Monday, August 21, 2006

Dr. Z so far fails to engineer Mercedes revival, stock surge


HE LECKEY FILE, ANDREW LECKEY, Tribune Media Services columnist

The cat is out of the bag.

DaimlerChrysler AG, the world's third-largest vehicle-maker formed in the merger of Daimler-Benz AG and Chrysler Corp., was introduced as a "merger of equals" in 1998. Yeah, right.

Top executives of the merged companies spoke proudly of the potential of the new partnership and how each side would benefit. Nobody believed them. Chrysler was in a tailspin and Daimler-Benz, the buyer, would run the company.

Cut to 2006. Mustachioed DaimlerChrysler Chairman Dieter Zetsche is all over the airwaves and Internet as the firm's deadpan spokesman. He speaks in a thick German accent of the role German engineering plays in Chrysler vehicles.

Yes, DaimlerChrysler is German and proud of it. If you didn't know better, you'd think you were watching Volkswagen Jetta commercials, which feature an actor playing a wacky engineer with a thick German accent.

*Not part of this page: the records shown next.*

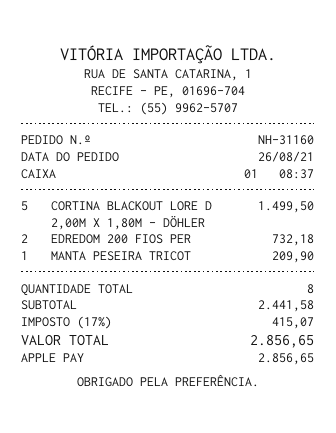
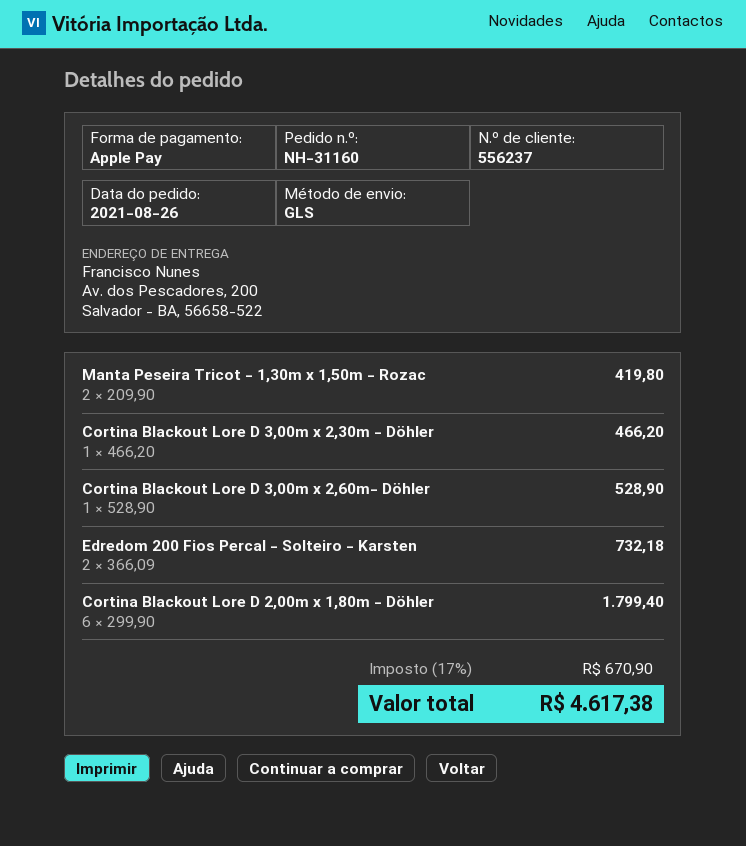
CORTINA BLACKOUT LORE D 2,00M X 1,80M - DÖHLER: 5 for 1499.50 -> 6 for 1799.40
MANTA PESEIRA TRICOT: 1 for 209.90 -> 2 for 419.80
Cortina Blackout Lore D 3,00m x 2,30m - Döhler: none -> 1 for 466.20
Cortina Blackout Lore D 3,00m x 2,60m- Döhler: none -> 1 for 528.90
tax: 17% = 415.07 -> 17% = 670.90
total: 2856.65 -> 4617.38

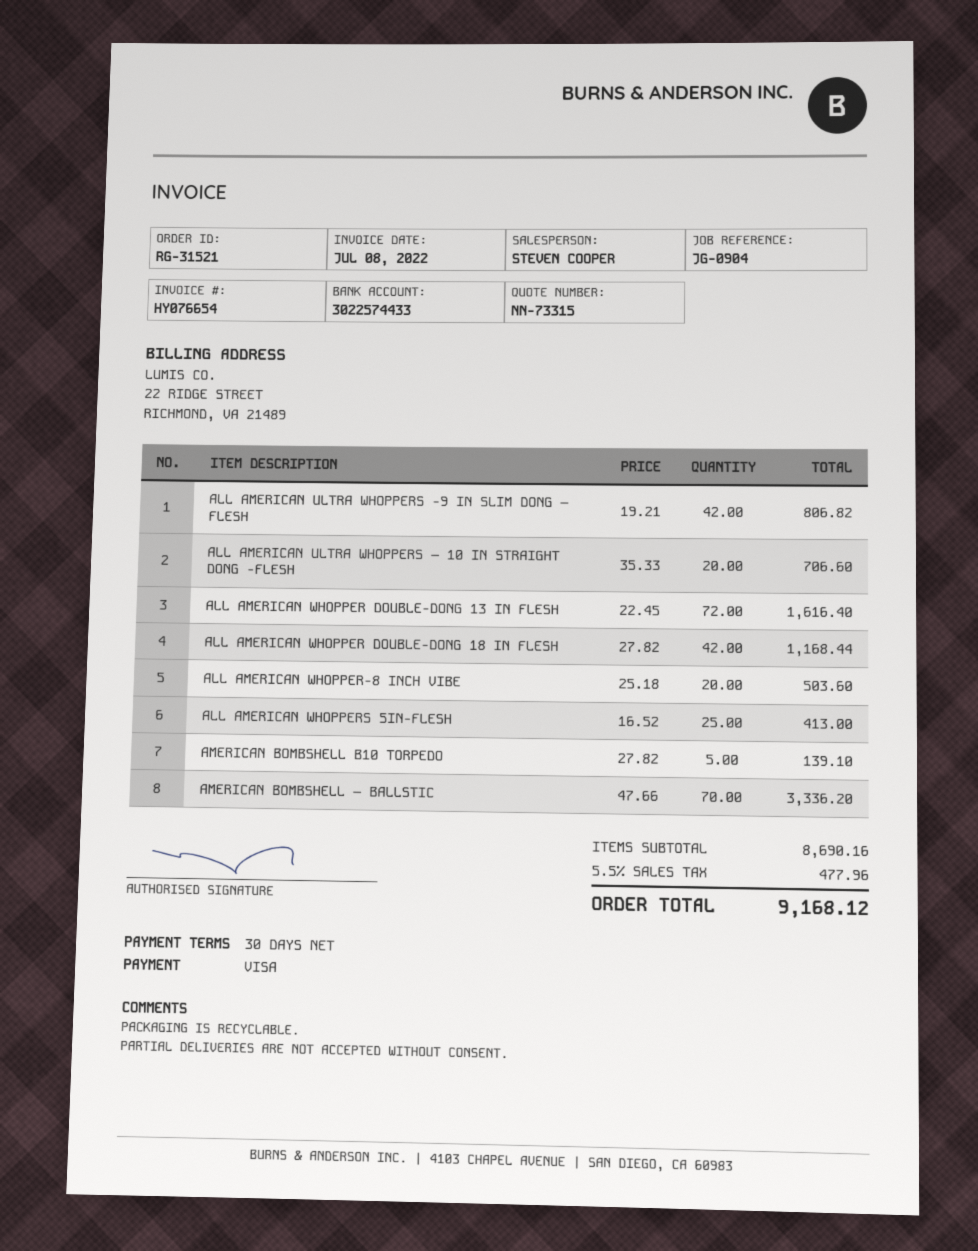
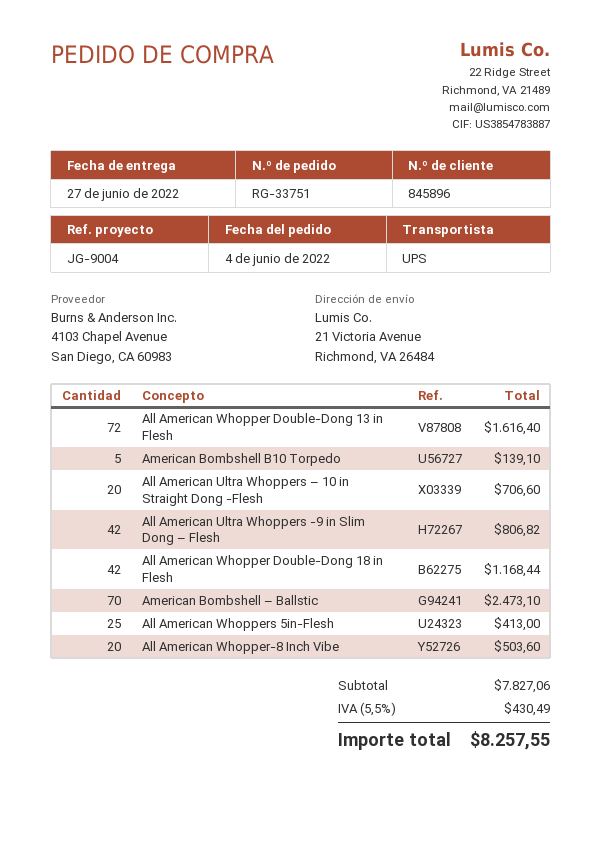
order number: RG-31521 -> RG-33751
reference: JG-0904 -> JG-9004
AMERICAN BOMBSHELL – BALLSTIC: 70 for 3336.20 -> 70 for 2473.10
subtotal: 8690.16 -> 7827.06
tax: 5.5% = 477.96 -> 5.5% = 430.49
total: 9168.12 -> 8257.55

DaimlerChrysler's "Dr. Z" is as German as sauerkraut. Former Chrysler Chairman Lee Iacocca was a pitchman for Chrysler who also achieved wide recognition, though not as a funnyman.

Credited with Chrysler's revival, Zetsche was named chairman of DaimlerChrysler about a year ago. In the same way that he cut costs, introduced new products and rejuvenated the Chrysler brand, Zetsche has been trying to turn embattled Mercedes around by improving quality and reworking its product lineup.

No lasting turnaround in its brands will be easy, however.

In the J.D. Power and Associates' 2006 rankings of car dependability, DaimlerChrysler vehicles did not fare well: Chrysler ranked 13th (232 problems reported per 100 vehicles), Mercedes-Benz ranked 17th (240 problems), Dodge 23rd (258 problems) and Jeep 25th (264 problems).

Lexus topped all comers with only 136 problems per 100 vehicles.

No word on whether we're about to be inundated by commercials from wacky Japanese CEOs, but Japan has generally emphasized the U.S. jobs it provides and downplayed its national origins.

At DaimlerChrysler, there's still the problem of sales. In July, DaimlerChrysler sales in the U.S. were down 35 percent from a year earlier.

DaimlerChrysler AG (DCX) stock is flat this year after last year's 21 percent gain. Its balance sheet is stronger than those of its U.S. rivals. Wall Street analysts currently rank DaimlerChrysler shares a "buy," according to Thomson Financial. That consists of three "strong buys," two "holds" and one "underperform."

But the company has its work cut out for it. Even though it often evokes its U.S. hot-rod roots, this is now clearly a German company whose future will be determined on a worldwide stage.